• _Task material_:
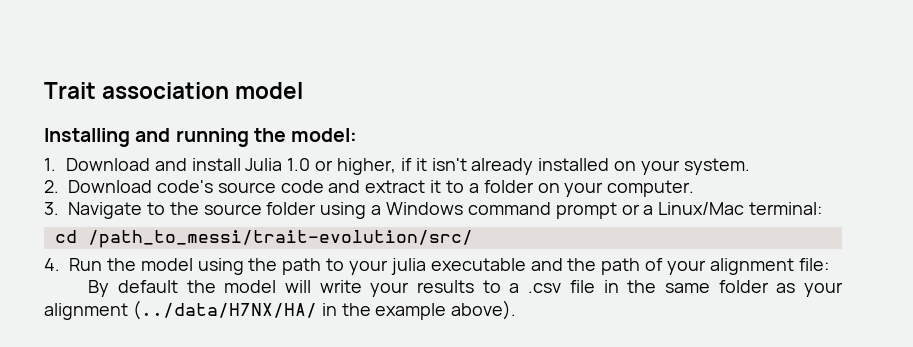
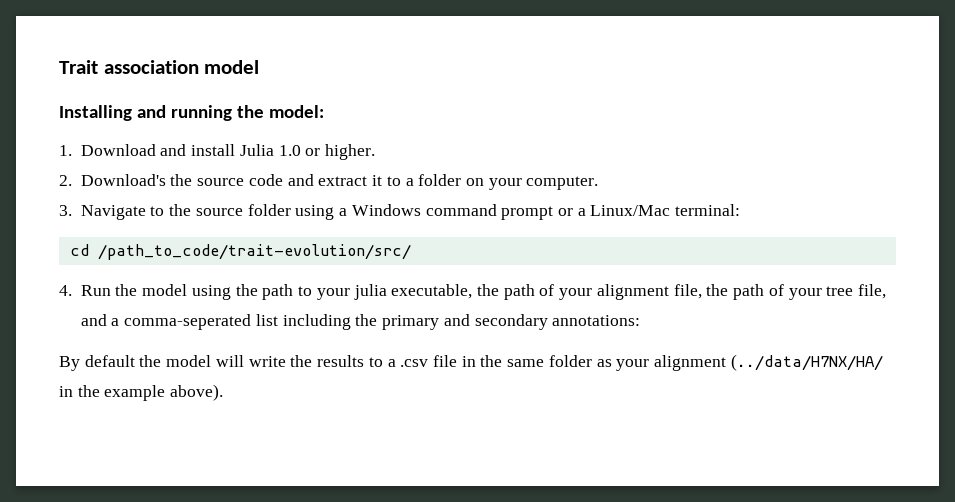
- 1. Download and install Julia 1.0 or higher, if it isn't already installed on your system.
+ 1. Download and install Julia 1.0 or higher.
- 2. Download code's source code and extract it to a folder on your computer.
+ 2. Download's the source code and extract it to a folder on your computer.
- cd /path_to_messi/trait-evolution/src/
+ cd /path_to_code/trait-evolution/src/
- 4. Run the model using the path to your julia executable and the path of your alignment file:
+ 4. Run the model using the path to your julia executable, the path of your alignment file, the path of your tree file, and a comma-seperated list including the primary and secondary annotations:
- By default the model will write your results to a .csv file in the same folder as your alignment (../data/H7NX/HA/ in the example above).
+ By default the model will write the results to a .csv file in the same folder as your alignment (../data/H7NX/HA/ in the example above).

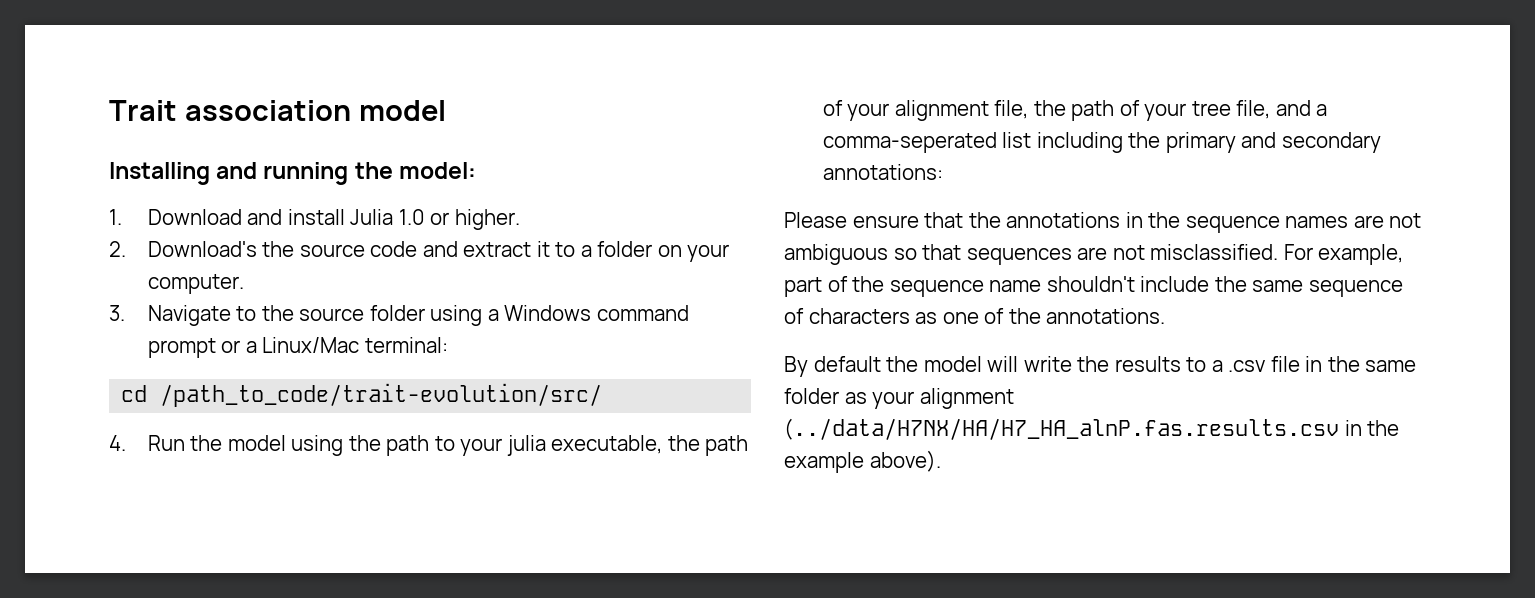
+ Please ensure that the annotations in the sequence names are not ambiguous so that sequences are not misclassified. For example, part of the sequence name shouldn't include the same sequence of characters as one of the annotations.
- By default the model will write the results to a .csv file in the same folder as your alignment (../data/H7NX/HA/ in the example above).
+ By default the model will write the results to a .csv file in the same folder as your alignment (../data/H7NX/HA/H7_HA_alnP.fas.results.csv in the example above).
--
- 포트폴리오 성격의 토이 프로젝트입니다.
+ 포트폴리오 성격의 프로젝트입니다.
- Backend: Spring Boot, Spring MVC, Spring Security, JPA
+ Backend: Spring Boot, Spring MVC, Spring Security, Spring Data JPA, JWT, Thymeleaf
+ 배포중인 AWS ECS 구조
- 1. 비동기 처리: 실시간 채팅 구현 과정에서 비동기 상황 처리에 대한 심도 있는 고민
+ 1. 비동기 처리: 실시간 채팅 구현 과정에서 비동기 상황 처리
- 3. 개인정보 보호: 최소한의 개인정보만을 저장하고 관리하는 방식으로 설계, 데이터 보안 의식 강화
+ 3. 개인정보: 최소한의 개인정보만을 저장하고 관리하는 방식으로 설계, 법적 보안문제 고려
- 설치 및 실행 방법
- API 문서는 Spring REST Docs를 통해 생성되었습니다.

• _What you have to do_:
Repeat the lines above exactly, beginning with the one containing "- 1. Download" and finishing with the one containing "your alignment (../data/H7NX/HA/H7_HA_alnP.fas.results.csv". No pictures belong in the copy.

• _Answer to this problem_:
- 1. Download and install Julia 1.0 or higher, if it isn't already installed on your system.
+ 1. Download and install Julia 1.0 or higher.
- 2. Download code's source code and extract it to a folder on your computer.
+ 2. Download's the source code and extract it to a folder on your computer.
- cd /path_to_messi/trait-evolution/src/
+ cd /path_to_code/trait-evolution/src/
- 4. Run the model using the path to your julia executable and the path of your alignment file:
+ 4. Run the model using the path to your julia executable, the path of your alignment file, the path of your tree file, and a comma-seperated list including the primary and secondary annotations:
- By default the model will write your results to a .csv file in the same folder as your alignment (../data/H7NX/HA/ in the example above).
+ By default the model will write the results to a .csv file in the same folder as your alignment (../data/H7NX/HA/ in the example above).

+ Please ensure that the annotations in the sequence names are not ambiguous so that sequences are not misclassified. For example, part of the sequence name shouldn't include the same sequence of characters as one of the annotations.
- By default the model will write the results to a .csv file in the same folder as your alignment (../data/H7NX/HA/ in the example above).
+ By default the model will write the results to a .csv file in the same folder as your alignment (../data/H7NX/HA/H7_HA_alnP.fas.results.csv in the example above).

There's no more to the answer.